Complex Decoding. As shown in the table, when the decompression algorithm receives code 268, it will first have to define code 269. After defining code 269, however, it will immediately receive code 270 which it has not even defined yet into the string table. The decompression algorithm handles this by first translating the previous code it has received (i.e., code 268 = "HUFY"), and the first character of the translated string (i.e., the character 'H') is then tacked to this string. Next, the decompressor transmits or “writes”the newly-translated string to the output file, and then enters it into the string table. Thus, the unknown string is always the previous string plus its first character.
Improving LZW Codes
One of the most important considerations in designing compression programs is that of optimizing the codelengths that are transmitted, since they are the ones that ultimately dictate the compression ratio of the file. The smaller the codewords, the smaller the resulting compressed file.
In line with this, we can improve LZW by assigning smaller codelengths at the beginning of the compression process. Since at the start the lzwcode count begins with code 256, we can assign the bit lengths to be 9 bits first (i.e., code 256 already requires 9 bits so this codelength will accommodate integer codes from 0..511), and then add more bits as necessary. Specifically, when you have already “defined” code 512, then you should assign a bit length of 10 bits to properly output the new codes.

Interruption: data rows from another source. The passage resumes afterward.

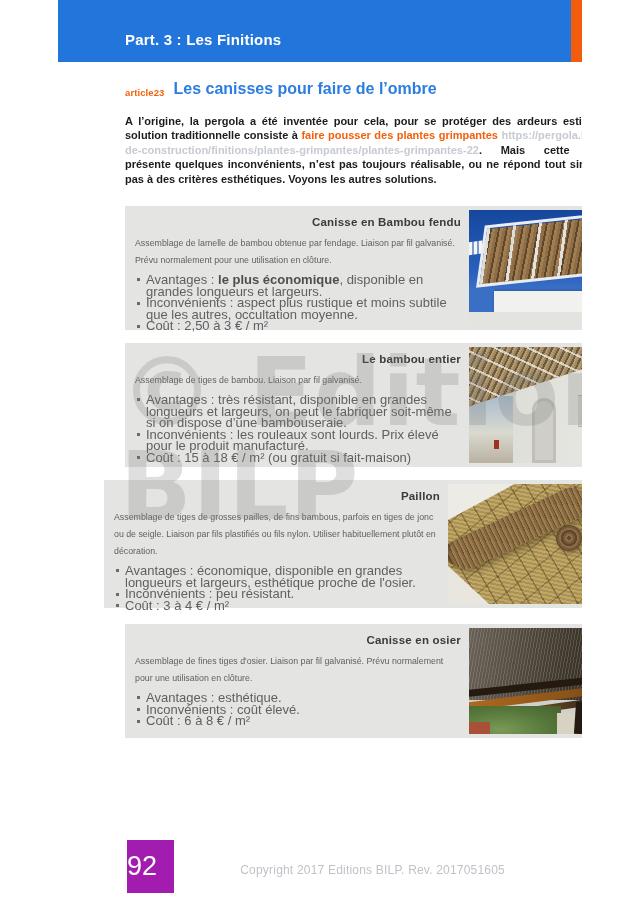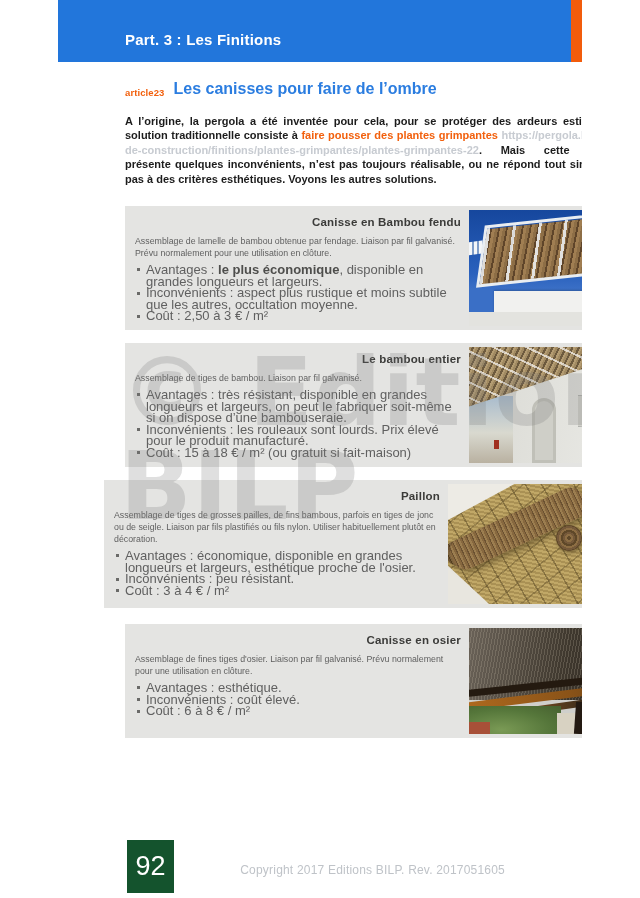--- a/index.html
+++ b/index.html
@@ -33,7 +33,7 @@
 
   .card-body { position:absolute; left:10px; top:0; right:170px; bottom:0; }
   .card-title { margin-top:10px; text-align:right; font-size:11.5px; font-weight:bold; color:#3b3b39; letter-spacing:0.2px; }
-  .card-desc { margin-top:7px; font-size:8.8px; line-height:12px; color:#606060; }
+  .card-desc { margin-top:7px; font-size:8.8px; line-height:17px; color:#606060; }
   .card-bullets { margin-top:5px; list-style:none; }
   .card-bullets li { position:relative; padding-left:11px; font-size:13px; line-height:11.6px; color:#606060; }
   .card-bullets li::before { content:""; position:absolute; left:2px; top:4.4px; width:3px; height:3px; background:#6a6a68; }

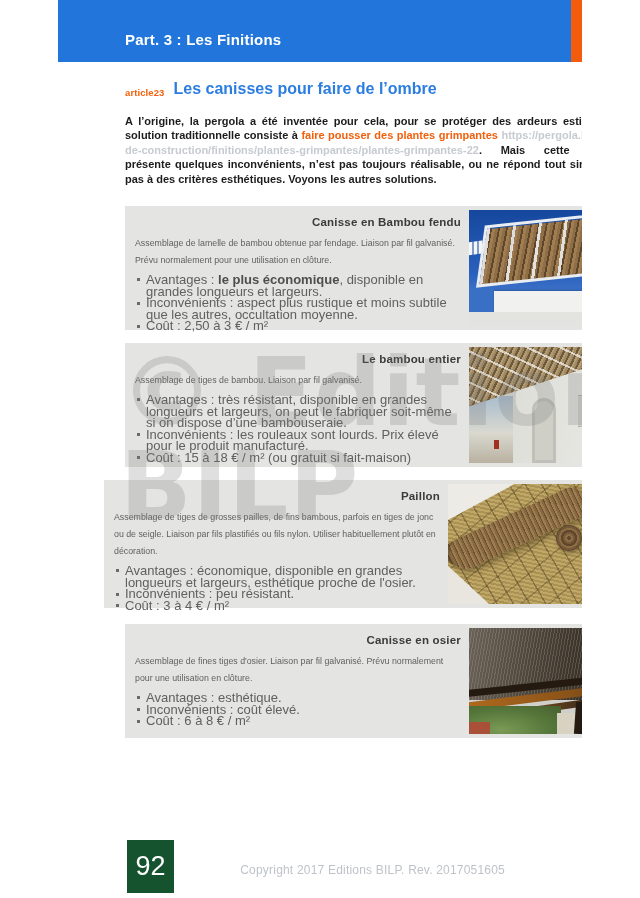--- a/index.html
+++ b/index.html
@@ -112,8 +112,8 @@
                color:rgba(120,120,120,0.24); letter-spacing:1px; white-space:nowrap; }
 
   
-  .page-number-box { position:absolute; left:69px; top:840px; width:47px; height:53px; background:#14532d;
-                     display:flex; align-items:center; justify-content:center;
+  .page-number-box { position:absolute; left:69px; top:840px; width:47px; height:53px; background:#a21caf;
+                     display:flex; align-items:center; 
                      color:#ffffff; font-size:27px; font-weight:normal; }
   .copyright { position:absolute; right:77px; top:863px; font-size:12px; color:#bfc3c8; letter-spacing:0.2px; }
 </style>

The “variable-length” LZW coding method indeed requires an “increase in logic complexity” for the encoder and decoder [Welch 1984]. Fortunately, this technique adds to the compression ratio by about 2 to 3%, and is definitely a welcome improvement.

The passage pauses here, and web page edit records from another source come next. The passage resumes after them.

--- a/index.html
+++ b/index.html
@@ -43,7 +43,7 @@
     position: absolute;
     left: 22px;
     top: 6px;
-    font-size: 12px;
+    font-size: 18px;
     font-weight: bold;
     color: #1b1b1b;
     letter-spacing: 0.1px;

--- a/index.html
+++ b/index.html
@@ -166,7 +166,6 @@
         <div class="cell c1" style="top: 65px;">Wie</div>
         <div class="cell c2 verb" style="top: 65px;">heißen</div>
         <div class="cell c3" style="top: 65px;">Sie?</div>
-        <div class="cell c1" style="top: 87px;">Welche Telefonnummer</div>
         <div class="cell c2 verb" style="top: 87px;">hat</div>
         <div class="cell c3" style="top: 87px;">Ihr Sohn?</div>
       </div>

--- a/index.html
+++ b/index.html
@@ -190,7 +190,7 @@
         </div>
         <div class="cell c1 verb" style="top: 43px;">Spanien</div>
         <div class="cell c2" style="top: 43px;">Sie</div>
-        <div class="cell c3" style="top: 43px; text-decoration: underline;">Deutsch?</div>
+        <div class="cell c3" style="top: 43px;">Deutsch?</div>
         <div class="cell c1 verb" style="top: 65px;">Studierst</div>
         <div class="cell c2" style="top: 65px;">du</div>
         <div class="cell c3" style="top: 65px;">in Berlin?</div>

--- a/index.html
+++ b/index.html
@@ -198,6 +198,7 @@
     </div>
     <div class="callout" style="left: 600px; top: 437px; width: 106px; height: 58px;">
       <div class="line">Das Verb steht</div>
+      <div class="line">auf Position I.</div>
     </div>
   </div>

An “accelerated loading” of strings into the dictionary is also possible, with marked improvement in compression [Horspool 1991]. The effect in computing speed is only minimal compared to the benefit of added compression.

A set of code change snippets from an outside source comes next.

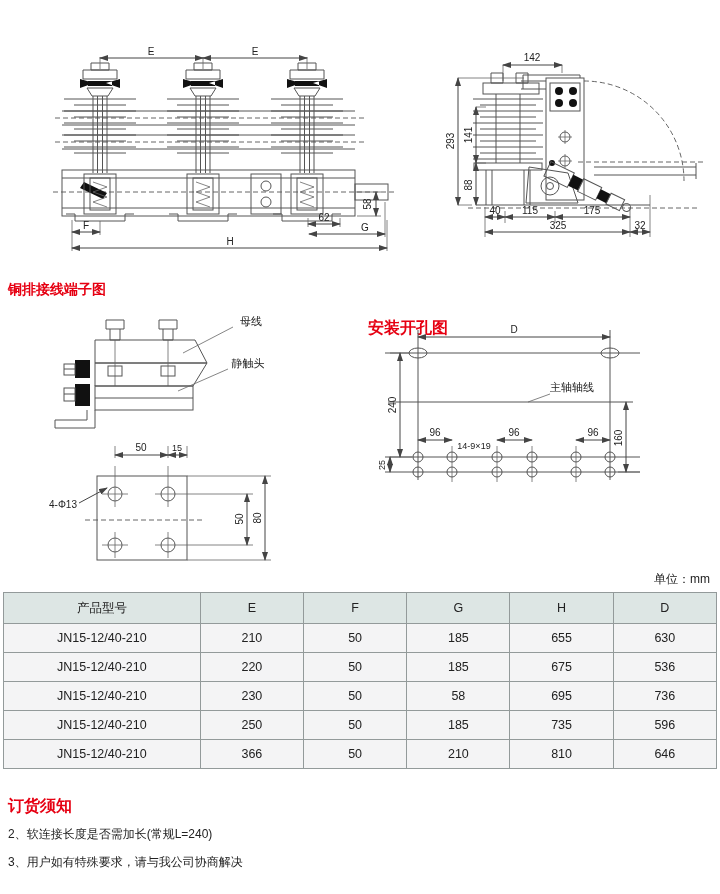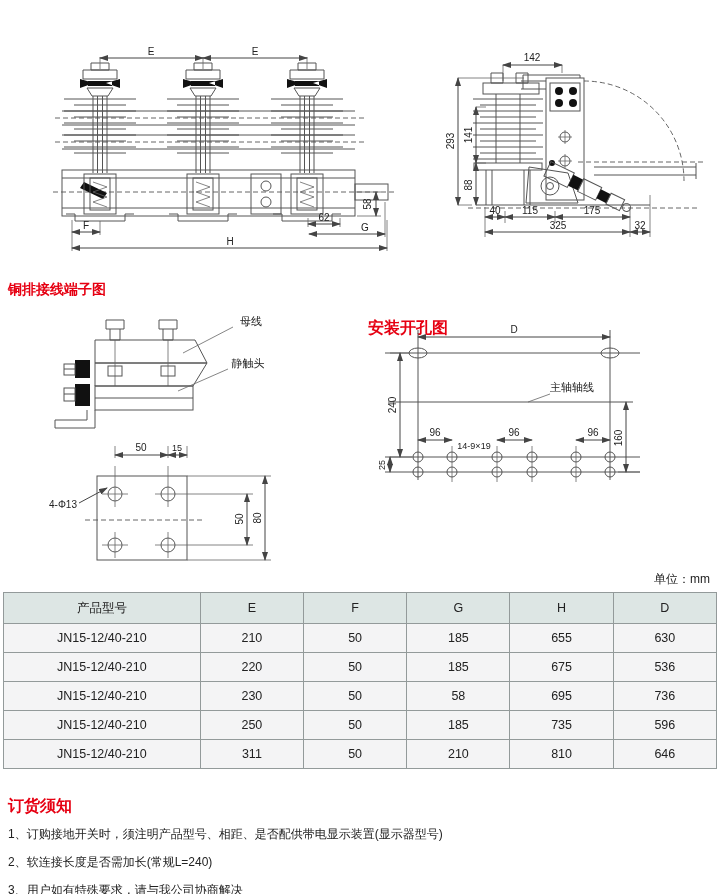--- a/index.html
+++ b/index.html
@@ -301,7 +301,7 @@
       </tr>
       <tr>
         <td>JN15-12/40-210</td>
-        <td>311</td>
+        <td>366</td>
         <td>50</td>
         <td>210</td>
         <td>810</td>

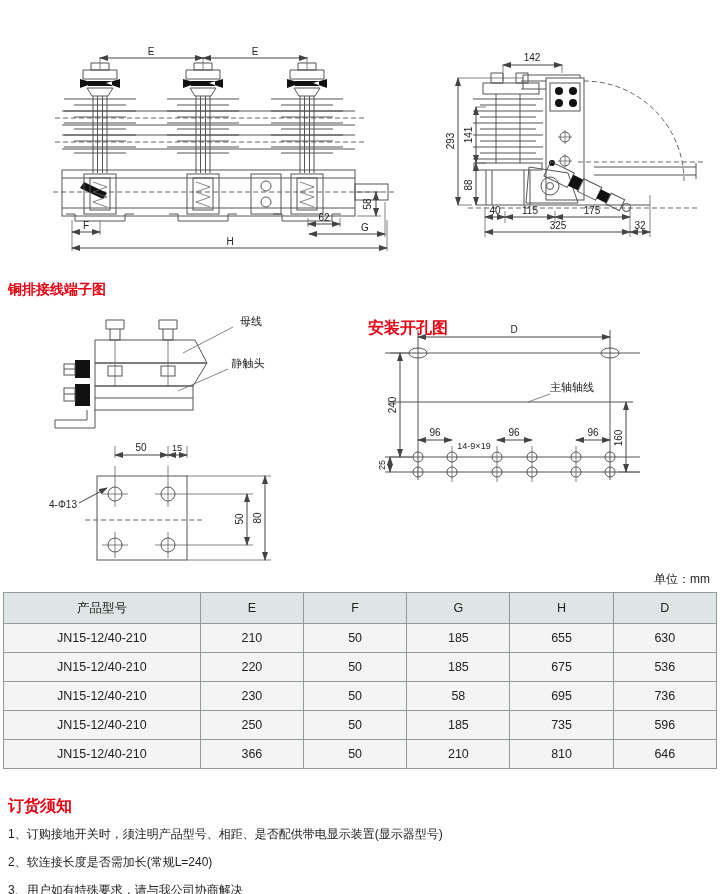--- a/index.html
+++ b/index.html
@@ -313,7 +313,6 @@
   <h2 id="ordering-heading" class="red-heading">订货须知</h2>
 
   <div id="notes">
-    <p>1、订购接地开关时，须注明产品型号、相距、是否配供带电显示装置(显示器型号)</p>
     <p>2、软连接长度是否需加长(常规L=240)</p>
     <p>3、用户如有特殊要求，请与我公司协商解决</p>
   </div>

For LZW coding, a hash data structure is best in terms of both speed and memory consumption. The Unix compress program (also known as LZC) uses hashing to implement LZW. The simple hash function in LZC (i.e., SHL XOR) is very good, and the design of the probing function also teaches the reader a great deal about hashing in general. That is, the probing function of any hashing scheme must also be a function of the preceding computed hash value—to take advantage of the computations “already performed” by the first hash function.